Start of Block
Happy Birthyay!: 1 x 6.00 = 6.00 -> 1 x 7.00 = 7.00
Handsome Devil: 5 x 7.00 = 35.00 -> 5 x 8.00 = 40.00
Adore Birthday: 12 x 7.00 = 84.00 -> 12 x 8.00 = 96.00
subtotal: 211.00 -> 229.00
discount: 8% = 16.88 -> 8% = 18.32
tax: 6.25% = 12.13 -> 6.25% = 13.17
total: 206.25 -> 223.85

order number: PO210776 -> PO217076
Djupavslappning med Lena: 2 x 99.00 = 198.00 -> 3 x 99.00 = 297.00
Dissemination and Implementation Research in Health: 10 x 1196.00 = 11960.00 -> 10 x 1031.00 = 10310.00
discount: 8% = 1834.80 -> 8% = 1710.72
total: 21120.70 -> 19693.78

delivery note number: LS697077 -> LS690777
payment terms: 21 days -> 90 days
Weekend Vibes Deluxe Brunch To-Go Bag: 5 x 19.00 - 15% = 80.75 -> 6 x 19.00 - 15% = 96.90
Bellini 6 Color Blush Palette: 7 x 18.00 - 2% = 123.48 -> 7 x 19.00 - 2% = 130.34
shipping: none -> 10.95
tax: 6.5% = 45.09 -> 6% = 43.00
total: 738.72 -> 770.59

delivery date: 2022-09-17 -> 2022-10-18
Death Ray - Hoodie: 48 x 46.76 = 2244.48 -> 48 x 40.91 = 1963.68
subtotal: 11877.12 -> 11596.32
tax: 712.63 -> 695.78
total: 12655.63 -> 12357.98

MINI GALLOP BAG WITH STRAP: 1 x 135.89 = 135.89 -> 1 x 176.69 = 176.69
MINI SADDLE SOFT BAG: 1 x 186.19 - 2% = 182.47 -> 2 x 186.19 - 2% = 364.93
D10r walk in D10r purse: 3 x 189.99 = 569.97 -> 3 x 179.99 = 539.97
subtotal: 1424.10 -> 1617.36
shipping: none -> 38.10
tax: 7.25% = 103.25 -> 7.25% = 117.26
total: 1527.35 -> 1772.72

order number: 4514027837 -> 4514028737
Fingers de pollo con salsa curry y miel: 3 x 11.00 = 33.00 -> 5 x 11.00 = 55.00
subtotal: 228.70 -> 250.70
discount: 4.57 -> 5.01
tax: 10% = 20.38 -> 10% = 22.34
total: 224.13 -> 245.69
End of Block
### TASK
Every entry should be output again exactly as written.

### EXPECTED ANSWER
Happy Birthyay!: 1 x 6.00 = 6.00 -> 1 x 7.00 = 7.00
Handsome Devil: 5 x 7.00 = 35.00 -> 5 x 8.00 = 40.00
Adore Birthday: 12 x 7.00 = 84.00 -> 12 x 8.00 = 96.00
subtotal: 211.00 -> 229.00
discount: 8% = 16.88 -> 8% = 18.32
tax: 6.25% = 12.13 -> 6.25% = 13.17
total: 206.25 -> 223.85

order number: PO210776 -> PO217076
Djupavslappning med Lena: 2 x 99.00 = 198.00 -> 3 x 99.00 = 297.00
Dissemination and Implementation Research in Health: 10 x 1196.00 = 11960.00 -> 10 x 1031.00 = 10310.00
discount: 8% = 1834.80 -> 8% = 1710.72
total: 21120.70 -> 19693.78

delivery note number: LS697077 -> LS690777
payment terms: 21 days -> 90 days
Weekend Vibes Deluxe Brunch To-Go Bag: 5 x 19.00 - 15% = 80.75 -> 6 x 19.00 - 15% = 96.90
Bellini 6 Color Blush Palette: 7 x 18.00 - 2% = 123.48 -> 7 x 19.00 - 2% = 130.34
shipping: none -> 10.95
tax: 6.5% = 45.09 -> 6% = 43.00
total: 738.72 -> 770.59

delivery date: 2022-09-17 -> 2022-10-18
Death Ray - Hoodie: 48 x 46.76 = 2244.48 -> 48 x 40.91 = 1963.68
subtotal: 11877.12 -> 11596.32
tax: 712.63 -> 695.78
total: 12655.63 -> 12357.98

MINI GALLOP BAG WITH STRAP: 1 x 135.89 = 135.89 -> 1 x 176.69 = 176.69
MINI SADDLE SOFT BAG: 1 x 186.19 - 2% = 182.47 -> 2 x 186.19 - 2% = 364.93
D10r walk in D10r purse: 3 x 189.99 = 569.97 -> 3 x 179.99 = 539.97
subtotal: 1424.10 -> 1617.36
shipping: none -> 38.10
tax: 7.25% = 103.25 -> 7.25% = 117.26
total: 1527.35 -> 1772.72

order number: 4514027837 -> 4514028737
Fingers de pollo con salsa curry y miel: 3 x 11.00 = 33.00 -> 5 x 11.00 = 55.00
subtotal: 228.70 -> 250.70
discount: 4.57 -> 5.01
tax: 10% = 20.38 -> 10% = 22.34
total: 224.13 -> 245.69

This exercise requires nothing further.